### What is being asked
Copy each line below without leaving any out.

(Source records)
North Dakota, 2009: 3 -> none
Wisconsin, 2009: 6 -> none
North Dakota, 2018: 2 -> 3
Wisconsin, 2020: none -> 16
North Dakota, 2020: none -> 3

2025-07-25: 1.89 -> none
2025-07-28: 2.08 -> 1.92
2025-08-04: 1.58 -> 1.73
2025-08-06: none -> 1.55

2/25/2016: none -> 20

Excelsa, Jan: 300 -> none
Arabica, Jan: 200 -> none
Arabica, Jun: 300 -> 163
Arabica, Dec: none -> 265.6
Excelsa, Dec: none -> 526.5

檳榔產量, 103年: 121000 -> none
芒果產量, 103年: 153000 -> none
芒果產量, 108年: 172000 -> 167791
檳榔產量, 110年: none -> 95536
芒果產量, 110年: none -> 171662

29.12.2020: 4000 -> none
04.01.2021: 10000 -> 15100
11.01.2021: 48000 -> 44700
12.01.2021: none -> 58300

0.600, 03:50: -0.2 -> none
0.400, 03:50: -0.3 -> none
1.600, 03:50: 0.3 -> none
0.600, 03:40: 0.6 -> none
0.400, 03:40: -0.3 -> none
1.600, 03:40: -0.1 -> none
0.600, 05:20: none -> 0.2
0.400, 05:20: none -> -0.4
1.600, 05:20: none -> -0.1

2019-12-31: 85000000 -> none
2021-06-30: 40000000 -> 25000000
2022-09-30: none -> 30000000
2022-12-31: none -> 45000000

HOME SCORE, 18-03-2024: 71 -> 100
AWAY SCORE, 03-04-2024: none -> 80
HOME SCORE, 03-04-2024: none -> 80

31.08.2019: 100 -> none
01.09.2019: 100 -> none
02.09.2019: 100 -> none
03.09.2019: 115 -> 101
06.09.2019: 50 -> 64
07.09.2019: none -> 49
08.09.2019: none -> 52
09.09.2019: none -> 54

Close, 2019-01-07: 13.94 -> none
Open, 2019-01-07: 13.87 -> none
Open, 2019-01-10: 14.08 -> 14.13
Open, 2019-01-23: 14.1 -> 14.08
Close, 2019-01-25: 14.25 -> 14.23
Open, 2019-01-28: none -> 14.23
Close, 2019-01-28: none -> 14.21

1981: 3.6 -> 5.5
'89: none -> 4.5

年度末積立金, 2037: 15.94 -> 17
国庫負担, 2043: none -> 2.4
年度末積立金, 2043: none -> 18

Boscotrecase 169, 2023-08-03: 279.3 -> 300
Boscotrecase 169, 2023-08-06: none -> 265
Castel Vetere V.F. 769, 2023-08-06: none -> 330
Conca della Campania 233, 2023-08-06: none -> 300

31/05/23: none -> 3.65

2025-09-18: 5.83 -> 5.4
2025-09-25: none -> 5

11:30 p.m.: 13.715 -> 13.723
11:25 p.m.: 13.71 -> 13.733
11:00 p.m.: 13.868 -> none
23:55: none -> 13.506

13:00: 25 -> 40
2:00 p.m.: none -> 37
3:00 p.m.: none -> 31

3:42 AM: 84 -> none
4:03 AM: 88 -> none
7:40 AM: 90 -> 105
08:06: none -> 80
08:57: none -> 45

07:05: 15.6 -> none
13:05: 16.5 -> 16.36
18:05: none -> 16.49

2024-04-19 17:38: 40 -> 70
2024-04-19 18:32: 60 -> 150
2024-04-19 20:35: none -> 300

### Answer below
North Dakota, 2009: 3 -> none
Wisconsin, 2009: 6 -> none
North Dakota, 2018: 2 -> 3
Wisconsin, 2020: none -> 16
North Dakota, 2020: none -> 3

2025-07-25: 1.89 -> none
2025-07-28: 2.08 -> 1.92
2025-08-04: 1.58 -> 1.73
2025-08-06: none -> 1.55

2/25/2016: none -> 20

Excelsa, Jan: 300 -> none
Arabica, Jan: 200 -> none
Arabica, Jun: 300 -> 163
Arabica, Dec: none -> 265.6
Excelsa, Dec: none -> 526.5

檳榔產量, 103年: 121000 -> none
芒果產量, 103年: 153000 -> none
芒果產量, 108年: 172000 -> 167791
檳榔產量, 110年: none -> 95536
芒果產量, 110年: none -> 171662

29.12.2020: 4000 -> none
04.01.2021: 10000 -> 15100
11.01.2021: 48000 -> 44700
12.01.2021: none -> 58300

0.600, 03:50: -0.2 -> none
0.400, 03:50: -0.3 -> none
1.600, 03:50: 0.3 -> none
0.600, 03:40: 0.6 -> none
0.400, 03:40: -0.3 -> none
1.600, 03:40: -0.1 -> none
0.600, 05:20: none -> 0.2
0.400, 05:20: none -> -0.4
1.600, 05:20: none -> -0.1

2019-12-31: 85000000 -> none
2021-06-30: 40000000 -> 25000000
2022-09-30: none -> 30000000
2022-12-31: none -> 45000000

HOME SCORE, 18-03-2024: 71 -> 100
AWAY SCORE, 03-04-2024: none -> 80
HOME SCORE, 03-04-2024: none -> 80

31.08.2019: 100 -> none
01.09.2019: 100 -> none
02.09.2019: 100 -> none
03.09.2019: 115 -> 101
06.09.2019: 50 -> 64
07.09.2019: none -> 49
08.09.2019: none -> 52
09.09.2019: none -> 54

Close, 2019-01-07: 13.94 -> none
Open, 2019-01-07: 13.87 -> none
Open, 2019-01-10: 14.08 -> 14.13
Open, 2019-01-23: 14.1 -> 14.08
Close, 2019-01-25: 14.25 -> 14.23
Open, 2019-01-28: none -> 14.23
Close, 2019-01-28: none -> 14.21

1981: 3.6 -> 5.5
'89: none -> 4.5

年度末積立金, 2037: 15.94 -> 17
国庫負担, 2043: none -> 2.4
年度末積立金, 2043: none -> 18

Boscotrecase 169, 2023-08-03: 279.3 -> 300
Boscotrecase 169, 2023-08-06: none -> 265
Castel Vetere V.F. 769, 2023-08-06: none -> 330
Conca della Campania 233, 2023-08-06: none -> 300

31/05/23: none -> 3.65

2025-09-18: 5.83 -> 5.4
2025-09-25: none -> 5

11:30 p.m.: 13.715 -> 13.723
11:25 p.m.: 13.71 -> 13.733
11:00 p.m.: 13.868 -> none
23:55: none -> 13.506

13:00: 25 -> 40
2:00 p.m.: none -> 37
3:00 p.m.: none -> 31

3:42 AM: 84 -> none
4:03 AM: 88 -> none
7:40 AM: 90 -> 105
08:06: none -> 80
08:57: none -> 45

07:05: 15.6 -> none
13:05: 16.5 -> 16.36
18:05: none -> 16.49

2024-04-19 17:38: 40 -> 70
2024-04-19 18:32: 60 -> 150
2024-04-19 20:35: none -> 300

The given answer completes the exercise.